Hurst is a village in the SE of the county, just outside the western edge of Reading and three miles N of Wokingham. St Nicholas' church is on the southern edge of the village, and consists of a nave with separately roofed aisles and a modern S porch, a chancel with a N chapel and a 19thc N vestry, and a W tower of 1612. Construction is of flint except for the brick W tower. Inside, the nave arcades are of three bays; the two E bays of the N arcade are 12thc., but the W bay is significantly later, perhaps c.1300. The S arcade is mid-13thc. work with complex moulded capitals and pointed arches with multiple mouldings. The 12thc. parts of the N arcade are recorded here.

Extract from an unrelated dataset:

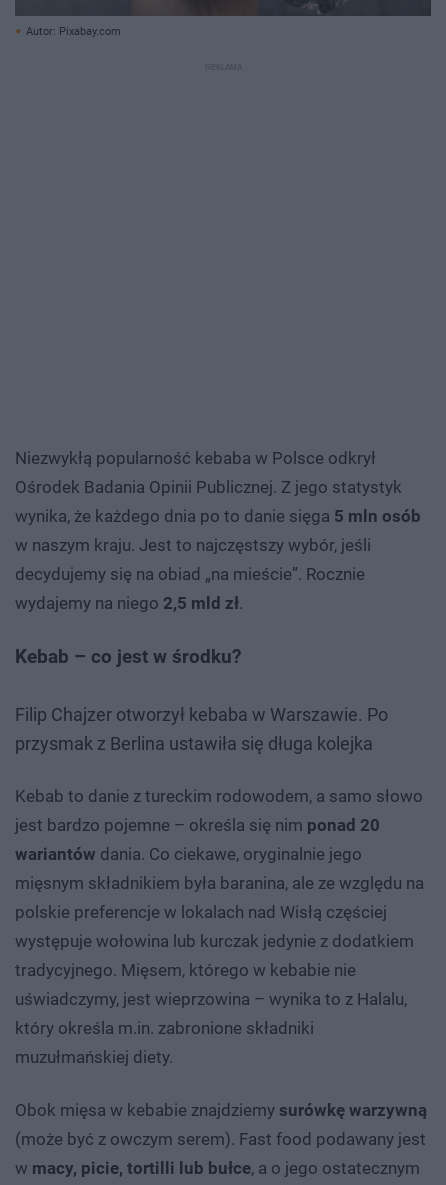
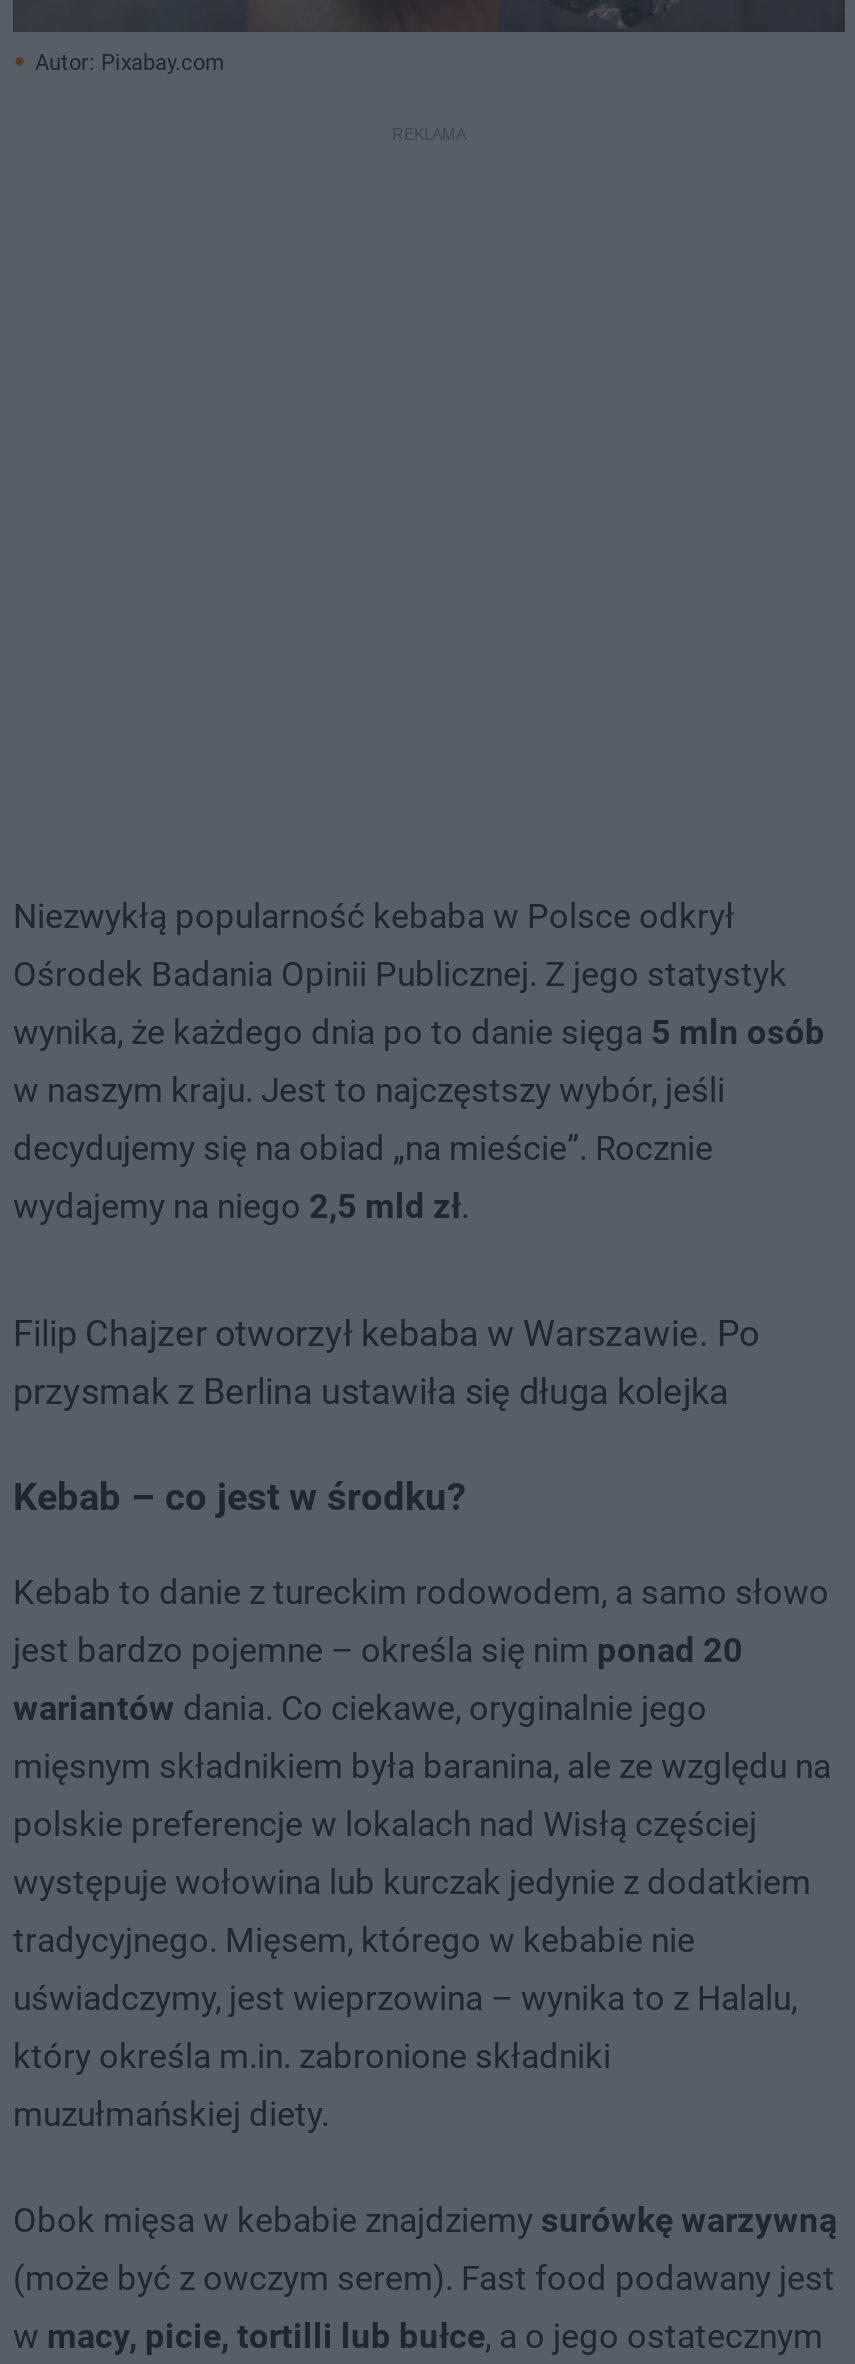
moved down: Kebab – co jest w środku?

moved up: Filip Chajzer otworzył kebaba w Warszawie. Po | przysmak z Berlina ustawiła się długa kolejka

The church was formerly chapel of ease to Sonning.

History

Hurst was formerly the name given to a large parish of four liberties of which the manor of Whistley, which contained the church and the village concerns us here. The manor was given in 968 by King Edgar to his thegn Wulfstan who conveyed it to Abingdon Abbey, and it remained a possession of the abbey until the Dissolution. The parish was originally part of Sonning parish, and a chapel of St Nicholas was built in the 11thc by Abbot Athelelm of Abingdon (1071-83) for the convenience of parishioners, and dedicated to St Nicholas by Bishop Osmund of Salisbury (1078-99). After some initial disputes concerning loss of earnings by the priest at Sonning, an agreement was reached whereby the abbey supplied a priest for Hurst and paid an annual fee to the Bishop of Salisbury to ensure that the church of Sonning suffered no financial loss. To judge from the accounts in VCH, this arrangement led to some confusion over the jurisdiction and the advowson of the chapel

Features

Interior Features

Arcades

Comments/Opinions

Pevsner's account is useful, and he describes the N arcade as "evidently tampered with and now inexplicable in more than one way." The VCH account of this feature is meticulous but curiously unhelpful.

Bibliography

Victoria County History: Berkshire III (1923), 247-60.

H. Farrar, The Book of Hurst, Buckingham 1984 (now available as The CD-Rom of Hurst, or online at http://history.woodedhill.org/Hurst/)

N. Pevsner, The Buildings of England. Berkshire. Harmondsworth, 1966, 209-10.

G. Tyack, S. Bradley and N. Pevsner, The Buildings of England. Berkshire. New Haven and London 2010, 335-36.